His sign says it all: “I’m A Muslim U.S. Marine Ask Anything.” Mansoor Shams has been traveling all across America in an effort to help his fellow Americans understand his faith and culture better, and to fight Islamophobia.
Mr. Shams is a veteran who served in the U.S. Marines from 2000 to 2004, and says that there are a lot of assumptions that people make when they learn someone is Muslim. “But what I found is that the conversation, the dialogue, has for the most part led to something very fruitful…. To me, even one person makes a big difference. Because now when that person goes out to his circle of friends, and if there is some anti-Islamic, Islamophobia sort of environment, I know that he will speak up in that moment and say, ‘You know what? No. Let’s not paint everybody with a broad brush.’ So I don’t feel my efforts are wasted in any way. I think if I get to make a difference or change the thought process of one individual, I feel very satisfied.

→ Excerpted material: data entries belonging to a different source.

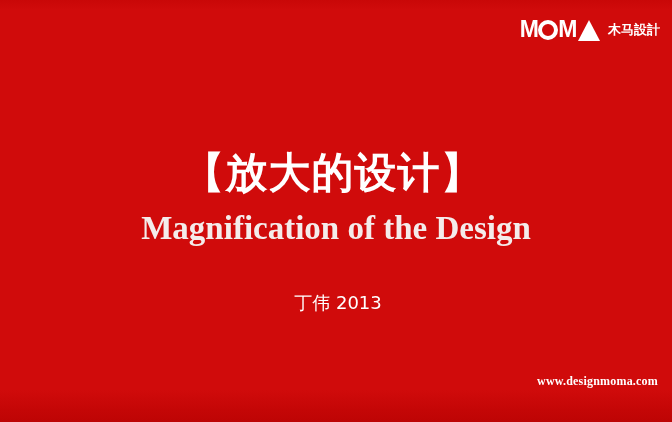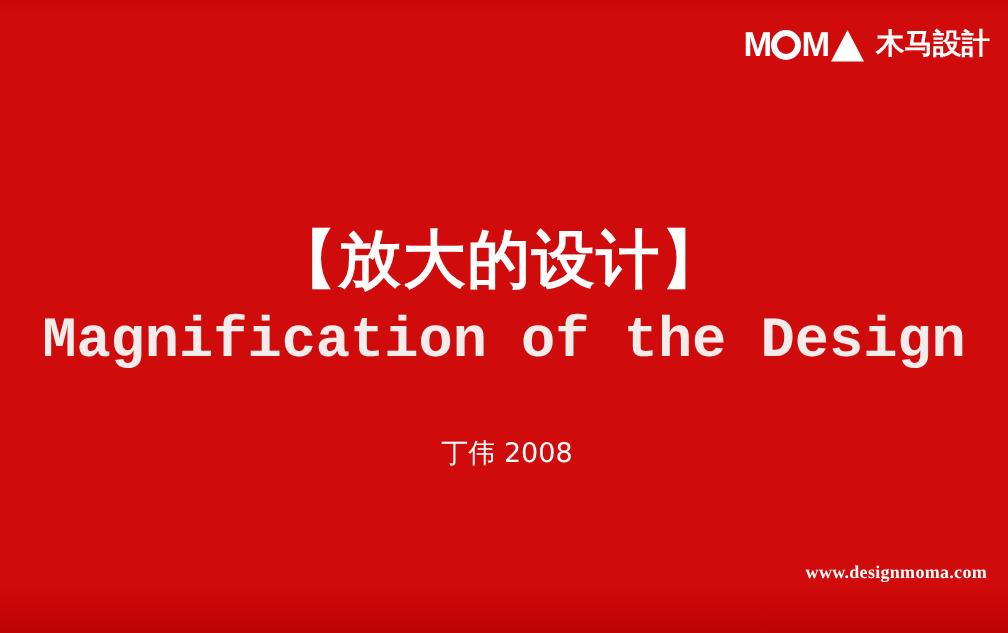--- a/index.html
+++ b/index.html
@@ -83,21 +83,21 @@
     border-bottom: 21px solid #ffffff;
     display: inline-block;
     margin-left: 0px;
     position: relative;
     top: 1px;
   }
   .brand-cn {
     color: #ffffff;
     font-family: "DejaVu Sans", "Liberation Sans", sans-serif;
     font-weight: bold;
-    font-size: 19px;
+    font-size: 13px;
     line-height: 19px;
     margin-left: 8px;
     letter-spacing: 0px;
     white-space: nowrap;
   }
 
   
   .center-block {
     position: absolute;
     left: 0;
@@ -111,22 +111,22 @@
     font-size: 42px;
     line-height: 50px;
     letter-spacing: 1px;
     margin: 12px;
     padding: 0;
     white-space: nowrap;
     margin-left: 6px;
   }
   .title-en {
     color: #f4eceb;
-    font-family: Liberation Mono, monospace;
-    font-size: 38px;
+    font-family: Liberation Serif, serif;
+    font-size: 33px;
     line-height: 36px;
     letter-spacing: 0px;
     margin: 6px 0 0 0;
     white-space: nowrap;
   }
   .byline {
     color: #ffffff;
     font-family: "DejaVu Sans", "Liberation Sans", sans-serif;
     font-size: 18px;
     line-height: 22px;
@@ -160,18 +160,18 @@
       <span class="brand-ring"></span>
       <span class="brand-letter m2">M</span>
       <span class="brand-tri"></span>
     </div>
     <div class="brand-cn">木马設計</div>
   </div>
 
   <div class="center-block">
     <h1 class="title-cn">【放大的设计】</h1>
     <h2 class="title-en">Magnification of the Design</h2>
-    <div class="byline">丁伟  2008</div>
+    <div class="byline">丁伟  2013</div>
   </div>
 
   <div class="site-url">www.designmoma.com</div>
 
 </div>
 
 </body></html>

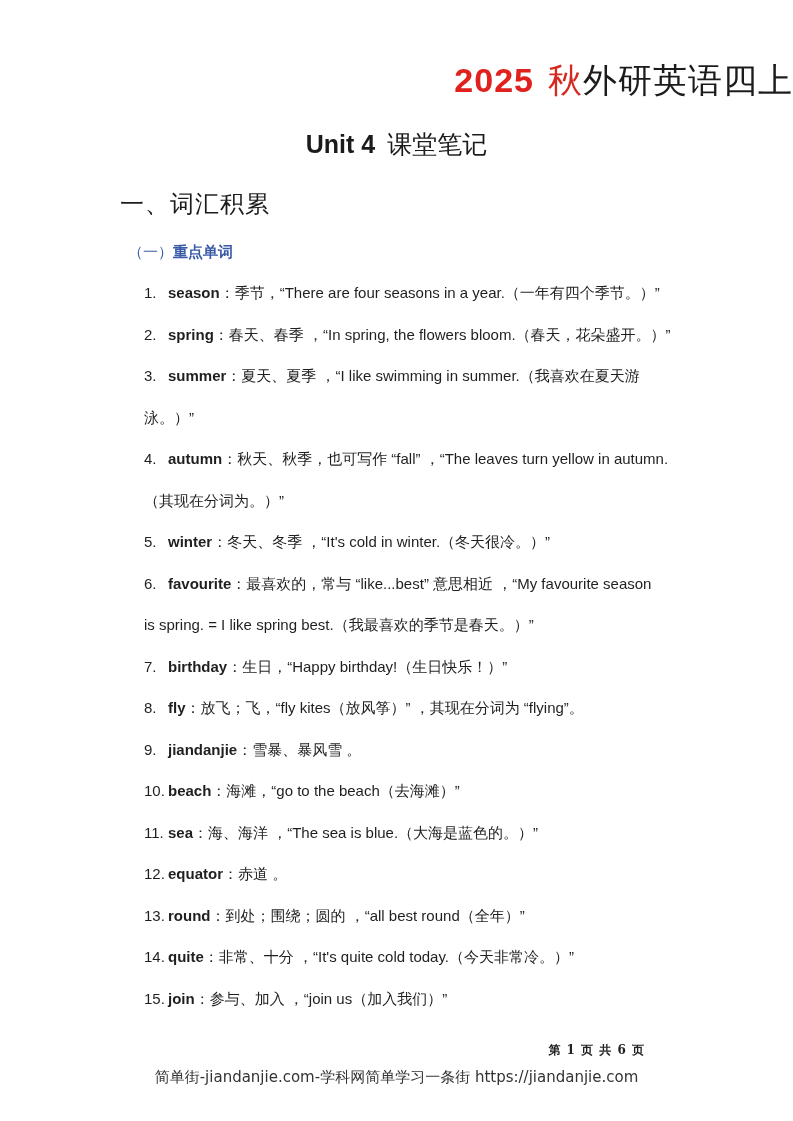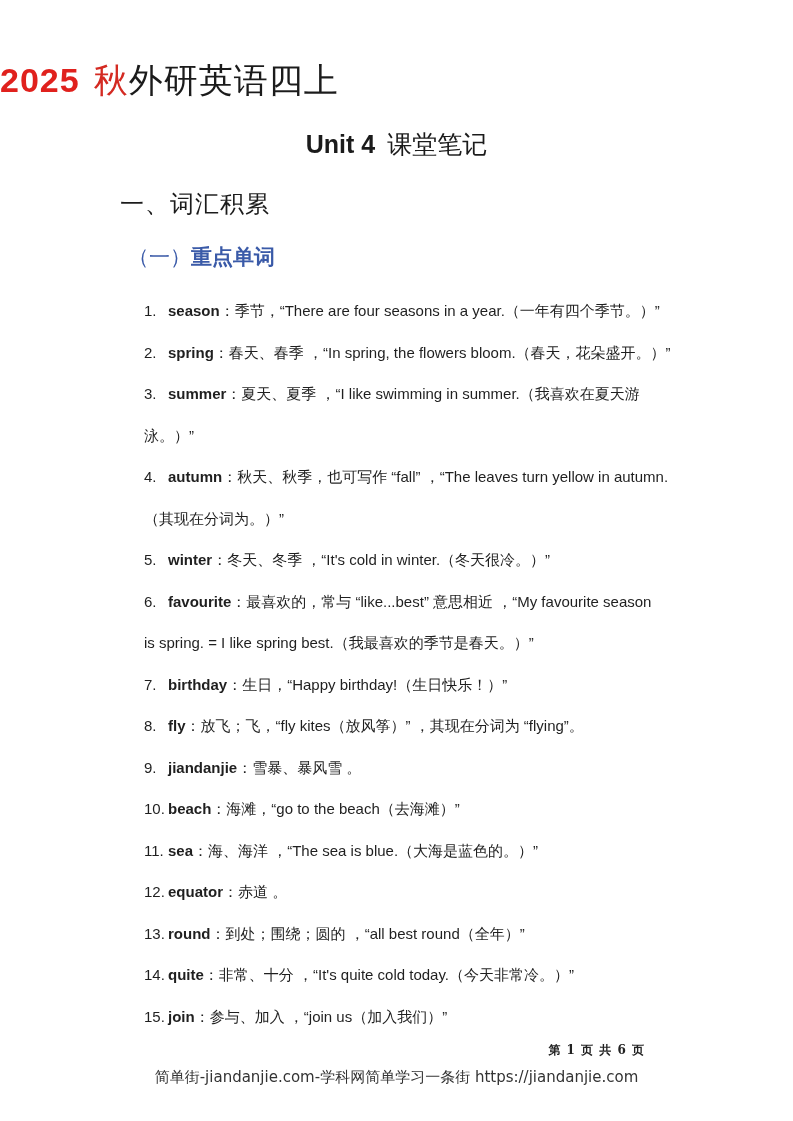--- a/index.html
+++ b/index.html
@@ -1,39 +1,39 @@
 <!DOCTYPE html>
 <html><head>
 <meta charset="utf-8">
 <style>
   html, body { margin: 0; padding: 0; background: #ffffff; }
   body {
     width: 793px; height: 1121px; position: relative; overflow: hidden;
     font-family: "Liberation Sans", "DejaVu Sans", sans-serif; color: #1a1a1a;
   }
   .title {
-    position: absolute; top: 58px; left: 0; width: 793px; text-align: left;
+    position: absolute; top: 58px; left: 0; width: 793px; text-align: right;
     font-size: 34px; font-weight: normal; letter-spacing: 1px;
   }
   .title .year { color: #e0211d; font-weight: bold; margin-right: 14px; }
   .title .autumn { color: #d42a22; }
   .title .rest { color: #1b1b1b; }
   .subtitle {
     position: absolute; top: 128px; left: 0; width: 793px; text-align: center;
     font-size: 25px; color: #1b1b1b;
   }
   .subtitle .unit { font-weight: bold; margin-right: 12px; }
   .section {
     position: absolute; top: 188px; left: 120px; font-size: 24px; color: #1b1b1b; letter-spacing: 1px;
   }
   .subsection {
-    position: absolute; top: 243px; left: 128px; font-size: 21px; font-weight: bold; color: #3a5aa8;
+    position: absolute; top: 243px; left: 128px; font-size: 15px; font-weight: bold; color: #3a5aa8;
   }
   .subsection .paren { color: #3a5aa8; font-weight: normal; }
-  .list { position: absolute; top: 290px; left: 144px; width: 560px; }
+  .list { position: absolute; top: 272px; left: 144px; width: 560px; }
   .item { font-size: 15px; line-height: 41.5px; color: #1f1f1f; white-space: nowrap; }
   .item .num { display: inline-block; width: 24px; }
   .item .num.two { width: 24px; }
   .item .word { font-weight: bold; }
   .footer-page {
     position: absolute; top: 1042px; left: 0; width: 645px; text-align: right;
     font-size: 12px; font-weight: bold; color: #222; letter-spacing: 1px;
     font-family: "DejaVu Serif", serif;
   }
   .footer-site {

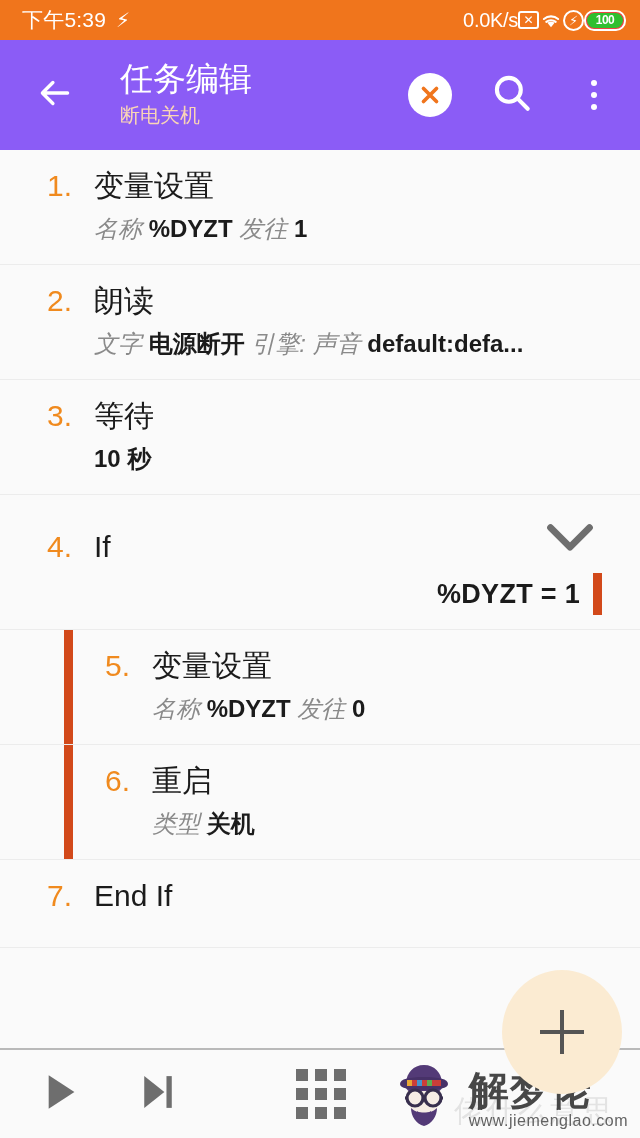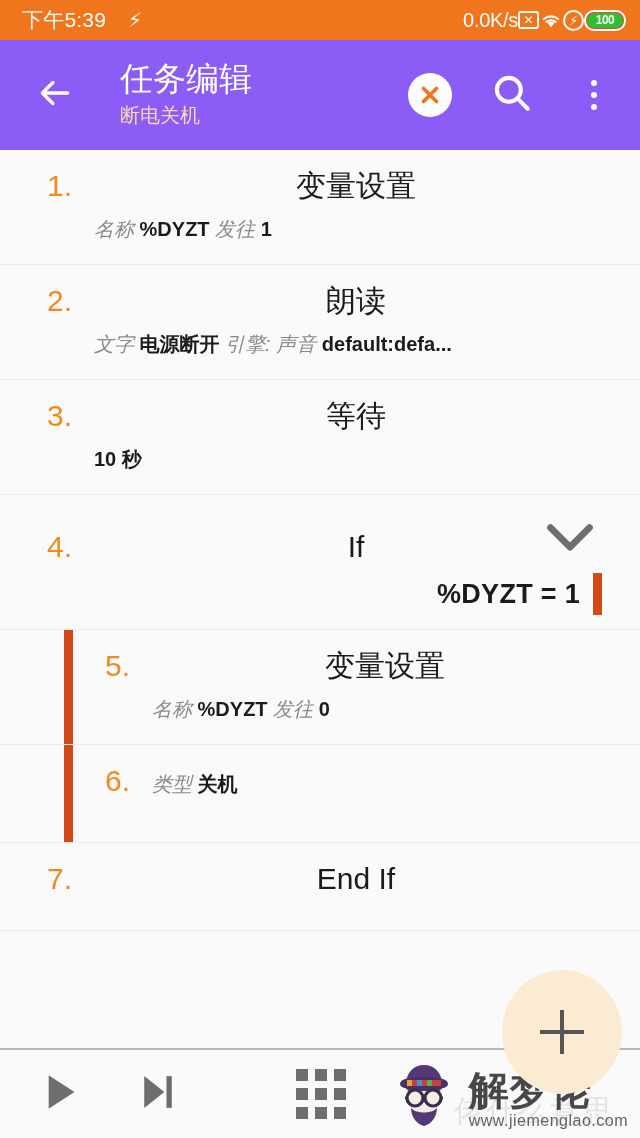--- a/index.html
+++ b/index.html
@@ -13,21 +13,21 @@
 
   
   #status-bar {
     height:40px; width:640px;
     background:#F0751C;
     display:flex; align-items:center;
     padding:0 14px 0 22px;
     color:#FFFFFF;
   }
   #status-time { font-size:21px; letter-spacing:.2px; }
-  .sb-left { display:flex; align-items:center; gap:22px; }
+  .sb-left { display:flex; align-items:center; gap:10px; }
   .sb-right { margin-left:auto; display:flex; align-items:center; }
   #status-speed { font-size:20px; letter-spacing:-.3px; }
   .bolt-glyph { font-size:20px; line-height:1; }
   .icon-x-box {
     width:21px;height:18px;border:2px solid #fff;border-radius:3px;
     display:flex;align-items:center;justify-content:center;
     font-size:12px;font-weight:bold;line-height:1;
   }
   .wifi-ico { width:24px;height:18px; }
   .flash-circle {
@@ -85,23 +85,23 @@
     position:absolute; left:64px; top:0; bottom:0; width:9px;
     background:#D2491A;
   }
   .row-num {
     color:#F08A1E; font-size:30px; line-height:40px;
     width:48px; text-align:right; flex:0 0 auto;
     margin-left:24px;
   }
   .indented .row-num { margin-left:82px; }
   .row-body { margin-left:22px; flex:1 1 auto; min-width:0; }
-  .row-title { font-size:30px; line-height:40px; color:#1B1B1B; font-weight:400;text-align:center; }
+  .row-title { font-size:30px; line-height:40px; color:#1B1B1B; font-weight:400; }
   .row-sub {
-    font-size:20px; line-height:38px; margin-top:4px;
+    font-size:24px; line-height:38px; margin-top:4px;
     color:#8A8A8A; font-style:italic; white-space:nowrap;
     overflow:hidden; text-overflow:clip;
   }
   .row-sub b { color:#1B1B1B; font-style:normal; font-weight:bold; }
 
   
   #row-if { min-height:118px; padding-bottom:0; display:block; position:relative; }
   #row-if .if-top { display:flex; align-items:flex-start; padding-top:16px; }
   #chevron-down { position:absolute; right:44px; top:26px; }
   .if-condition-wrap {
@@ -279,20 +279,21 @@
       <div class="row-sub">
         <span>名称 </span><b>%DYZT</b><span> 发往 </span><b>0</b>
       </div>
     </div>
   </div>
 
   <div class="action-row indented">
     <span class="indent-bar"></span>
     <div class="row-num">6.</div>
     <div class="row-body">
+      <div class="row-title">重启</div>
       <div class="row-sub">
         <span>类型 </span><b>关机</b>
       </div>
     </div>
   </div>
 
   <div class="action-row" style="min-height:88px;">
     <div class="row-num">7.</div>
     <div class="row-body">
       <div class="row-title">End If</div>

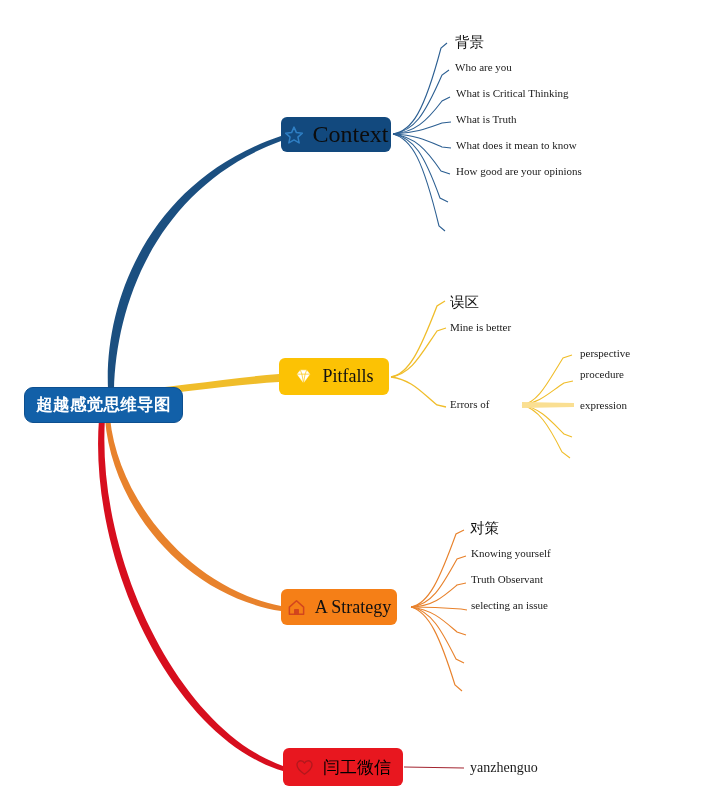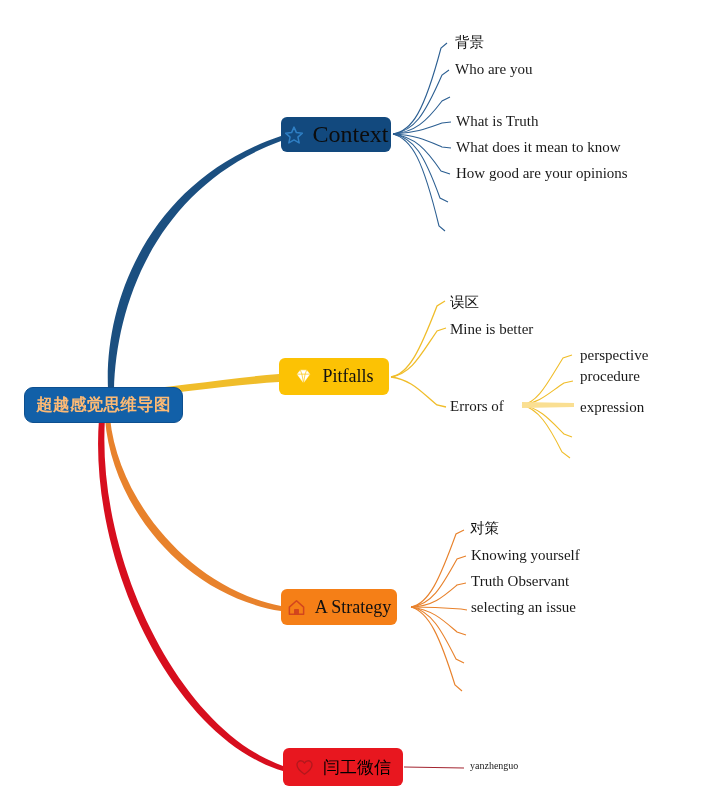--- a/index.html
+++ b/index.html
@@ -45,21 +45,21 @@
     width: 159px;
     height: 36px;
     background: #1260a8;
     border-radius: 9px;
     border: 1px solid #0d4f8f;
   }
   #node-root .nlabel {
     font-family: "DejaVu Sans", "Liberation Sans", sans-serif;
     font-weight: bold;
     font-size: 16.5px;
-    color: #fdba74;
+    color: #ffffff;
     letter-spacing: 0.3px;
   }
 
   
   .branch-node {
     border-radius: 6px;
     padding: 0 14px;
   }
   #node-context {
     left: 281px;
@@ -106,36 +106,36 @@
     display: inline-flex;
     align-items: center;
     justify-content: center;
     flex: 0 0 auto;
   }
 
   
   .leaf {
     position: absolute;
     font-family: "Liberation Serif", "DejaVu Serif", serif;
-    font-size: 15px;
+    font-size: 11px;
     color: #1a1a1a;
     white-space: nowrap;
     line-height: 1;
   }
   .leaf.cjk {
     font-family: "DejaVu Sans", "Liberation Sans", sans-serif;
     font-size: 14.5px;
     font-weight: normal;
     color: #111111;
   }
   .leaf.hidden-text {
     color: #fdfdfd;
   }
   .leaf.small {
-    font-size: 10px;
+    font-size: 14px;
   }
 </style>
 </head>
 <body>
 
 <div id="canvas">
 
   <svg id="wires" viewBox="0 0 706 809" xmlns="http://www.w3.org/2000/svg">
 
     <path d="M 108 389 C 104 300 150 180 281 136 L 281 141 C 158 186 116 302 114 390 Z" fill="#1b4f80"></path>
@@ -193,20 +193,21 @@
     <span class="icon">
       <svg width="20" height="20" viewBox="0 0 24 24">
         <path d="M12 2.5 L14.9 9.1 L22 9.8 L16.7 14.6 L18.2 21.5 L12 17.9 L5.8 21.5 L7.3 14.6 L2 9.8 L9.1 9.1 Z" fill="none" stroke="#2f7fc4" stroke-width="1.8" stroke-linejoin="round"></path>
       </svg>
     </span>
     <span class="nlabel">Context</span>
   </div>
 
   <div class="leaf cjk" style="left:455px; top:35px;text-align:right;">背景</div>
   <div class="leaf" style="left:455px; top:62px;">Who are you</div>
+  <div class="leaf" style="left:456px; top:88px;">What is Critical Thinking</div>
   <div class="leaf" style="left:456px; top:114px;">What is Truth</div>
   <div class="leaf" style="left:456px; top:140px;">What does it mean to know</div>
   <div class="leaf" style="left:456px; top:166px;">How good are your opinions</div>
   <div class="leaf hidden-text" style="left:454px; top:195px;"></div>
   <div class="leaf hidden-text" style="left:452px; top:224px;"></div>
 
   <div class="node branch-node" id="node-pitfalls">
     <span class="icon">
       <svg width="19" height="19" viewBox="0 0 24 24">
         <path d="M4 9 L8 4 L16 4 L20 9 L12 20 Z" fill="#ffffff" stroke="#ffffff" stroke-width="0.6" stroke-linejoin="round"></path>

Speaking about the new Trump era, the veteran thinks that it has “definitely created a lot of stigmas… For example, I am owner of a store in the Baltimore area, and I’ve had a [customer] tell me, ‘Hey, you Muslim right? I don’t have a problem with that, you know, but Trump better make America great again.’ And until I told him that I had served in the U.S. Marine Corps, which he was totally taken aback by and shocked to the point that he kept staring at me and said, ‘I’m gonna go tell everybody I just met a Muslim Marine today.’ I realize that there is these things that are deeply ingrained within people.”